Return every line below in which "width" appears.

*** DATASET EXCERPTS Section Begins ***

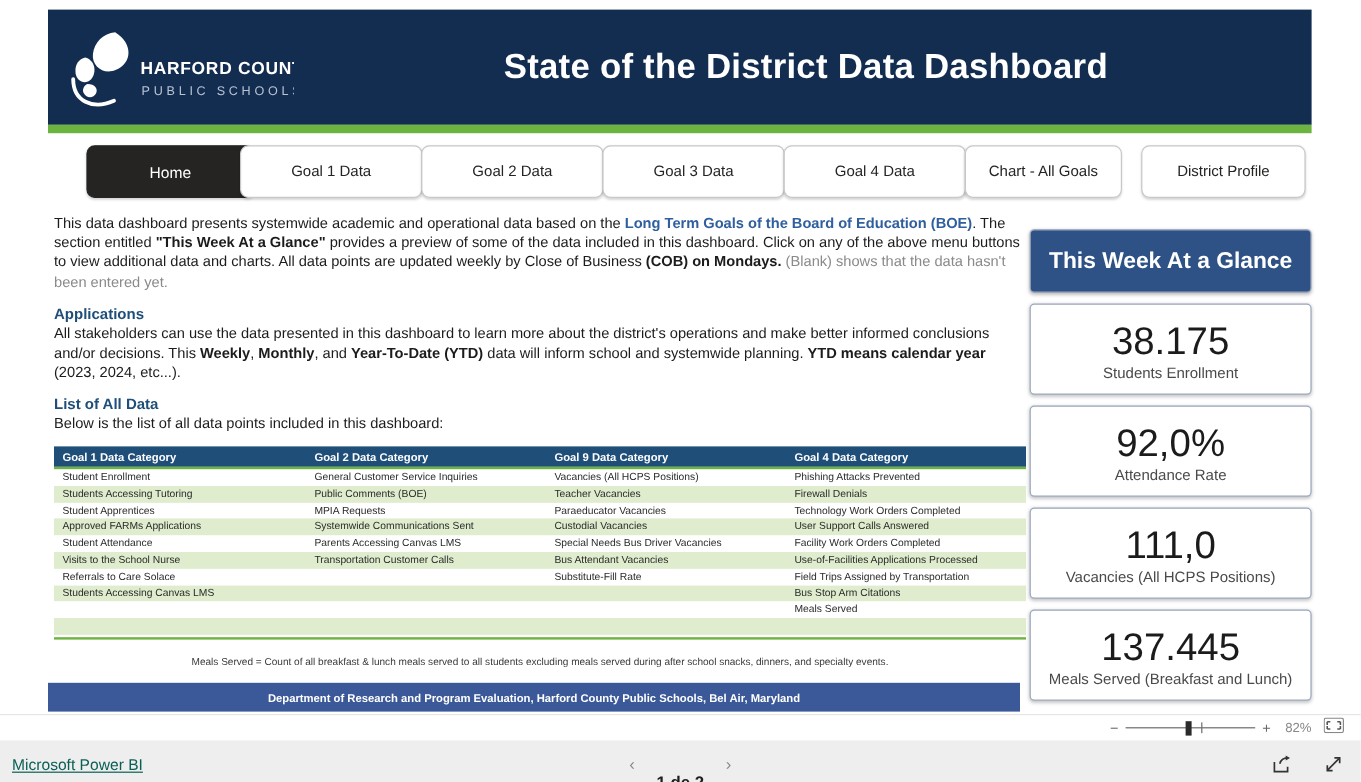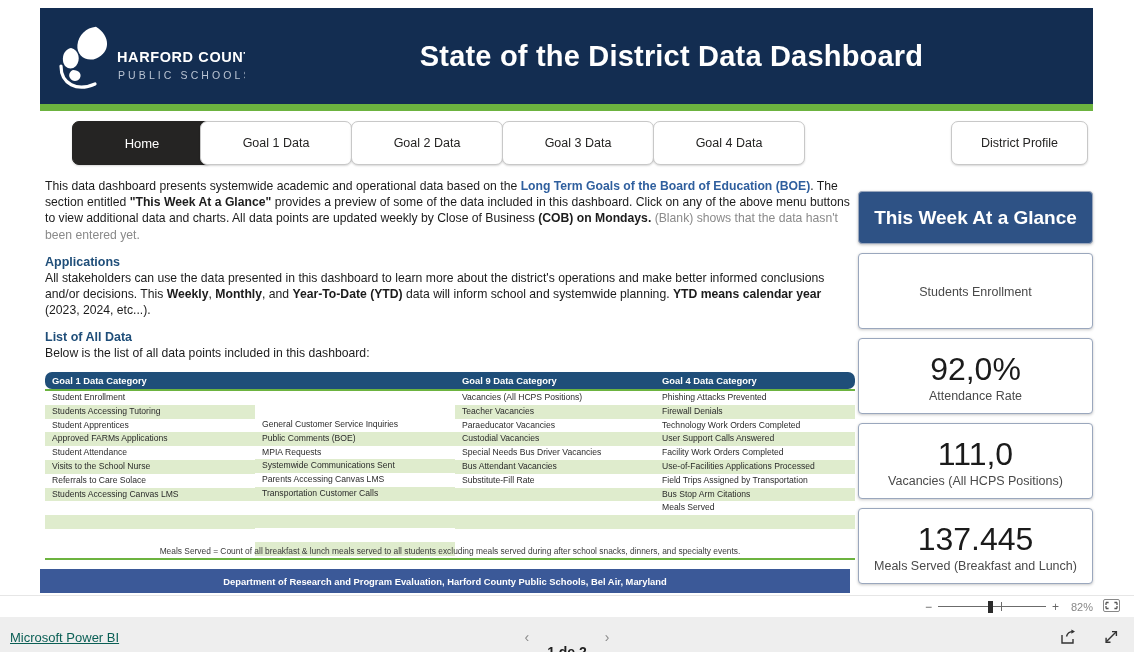--- a/index.html
+++ b/index.html
@@ -186,6 +186,9 @@
         </div>
         <div class="nav-btn" style="left: 613px; width: 152px;">
           <span>Goal 4 Data</span>
+        </div>
+        <div class="nav-btn" style="left: 764px; width: 131px;">
+          <span>Chart - All Goals</span>
         </div>
         <div class="nav-btn" style="left: 911px; width: 137px;">
           <span>District Profile</span>

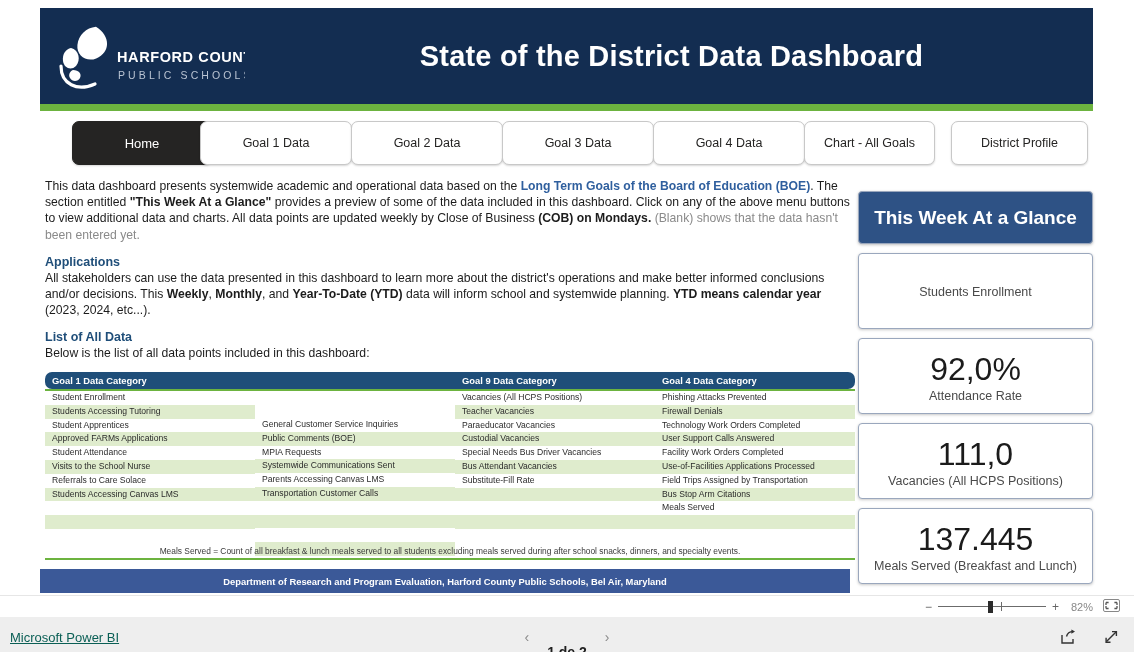--- a/index.html
+++ b/index.html
@@ -276,6 +276,7 @@
     <div class="kpi-col">
       <div class="kpi-title">This Week At a Glance</div>
     <div class="kpi-card">
+          <div class="kpi-value">38.175</div>
           <div class="kpi-label">Students Enrollment</div>
         </div>
         <div class="kpi-card">

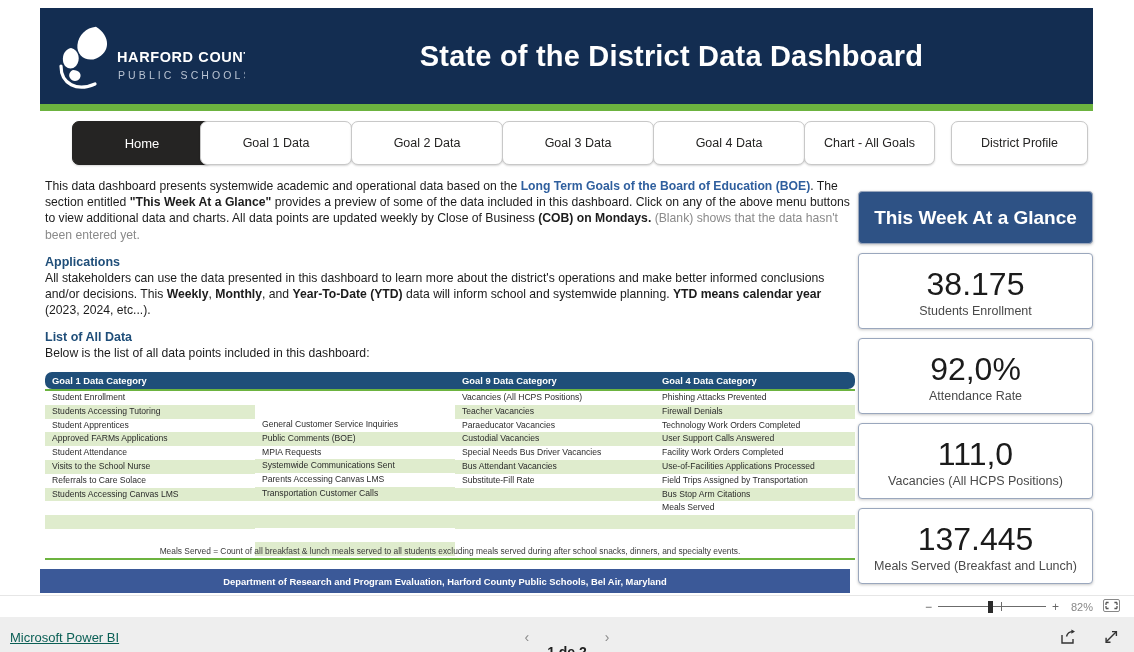--- a/index.html
+++ b/index.html
@@ -71,7 +71,7 @@
   
   .tbl { position: absolute; left: 5px; top: 364px; width: 810px; }
   .tbl-head {
-    display: flex; background: #1f4e79; height: 17px; align-items: center; border-radius: 7px;
+    display: flex; background: #1f4e79; height: 17px; align-items: center;
   }
   .tbl-head div {
     color:#ffffff; font-size:9.4px; font-weight:bold; padding-left:7px;

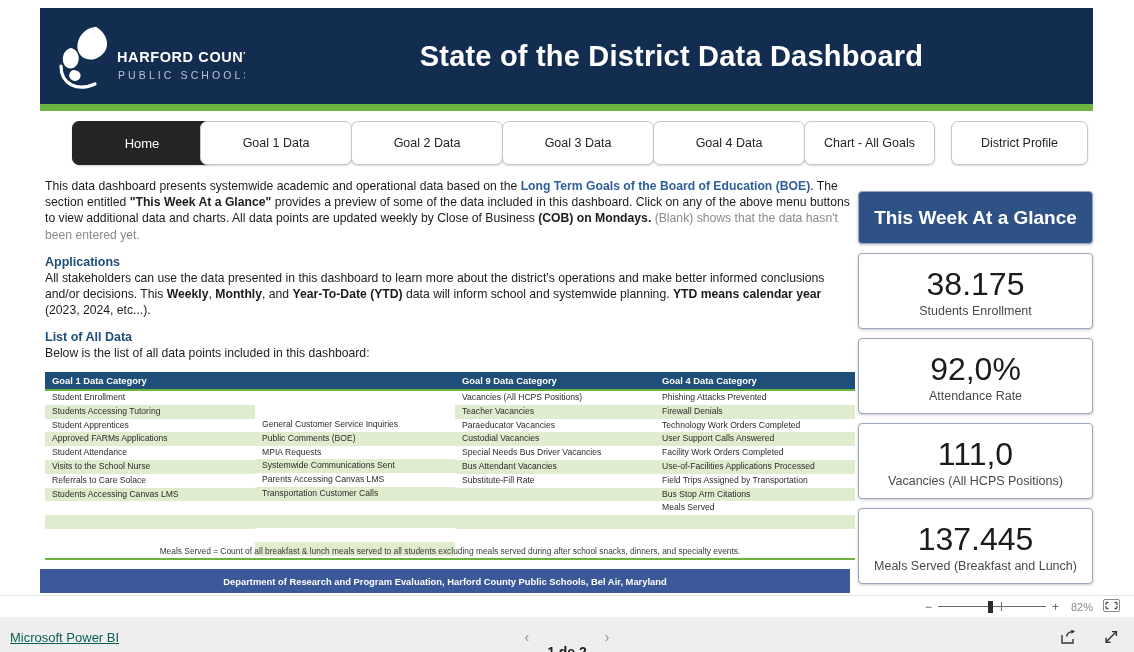--- a/index.html
+++ b/index.html
@@ -87,7 +87,7 @@
   .cell.blank { }
   .tbl-foot { height: 2px; background: #6cb33f; margin-top: 2px; }
 
-  .c1 { width: 210px; } .c2 { width: 200px; margin-top: 27px; } .c3 { width: 200px; } .c4 { width: 200px; }
+  .c1 { width: 210px; } .c2 { width: 200px; } .c3 { width: 200px; } .c4 { width: 200px; }
 
   .note {
     position: absolute; left: 5px; top: 538px; width: 810px;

*** DATASET EXCERPTS Section Ends ***

# [RESPONSE AREA]
         <div class="nav-btn" style="left: 613px; width: 152px;">
+        <div class="nav-btn" style="left: 764px; width: 131px;">
         <div class="nav-btn" style="left: 911px; width: 137px;">
   .tbl { position: absolute; left: 5px; top: 364px; width: 810px; }
-  .c1 { width: 210px; } .c2 { width: 200px; margin-top: 27px; } .c3 { width: 200px; } .c4 { width: 200px; }
+  .c1 { width: 210px; } .c2 { width: 200px; } .c3 { width: 200px; } .c4 { width: 200px; }
     position: absolute; left: 5px; top: 538px; width: 810px;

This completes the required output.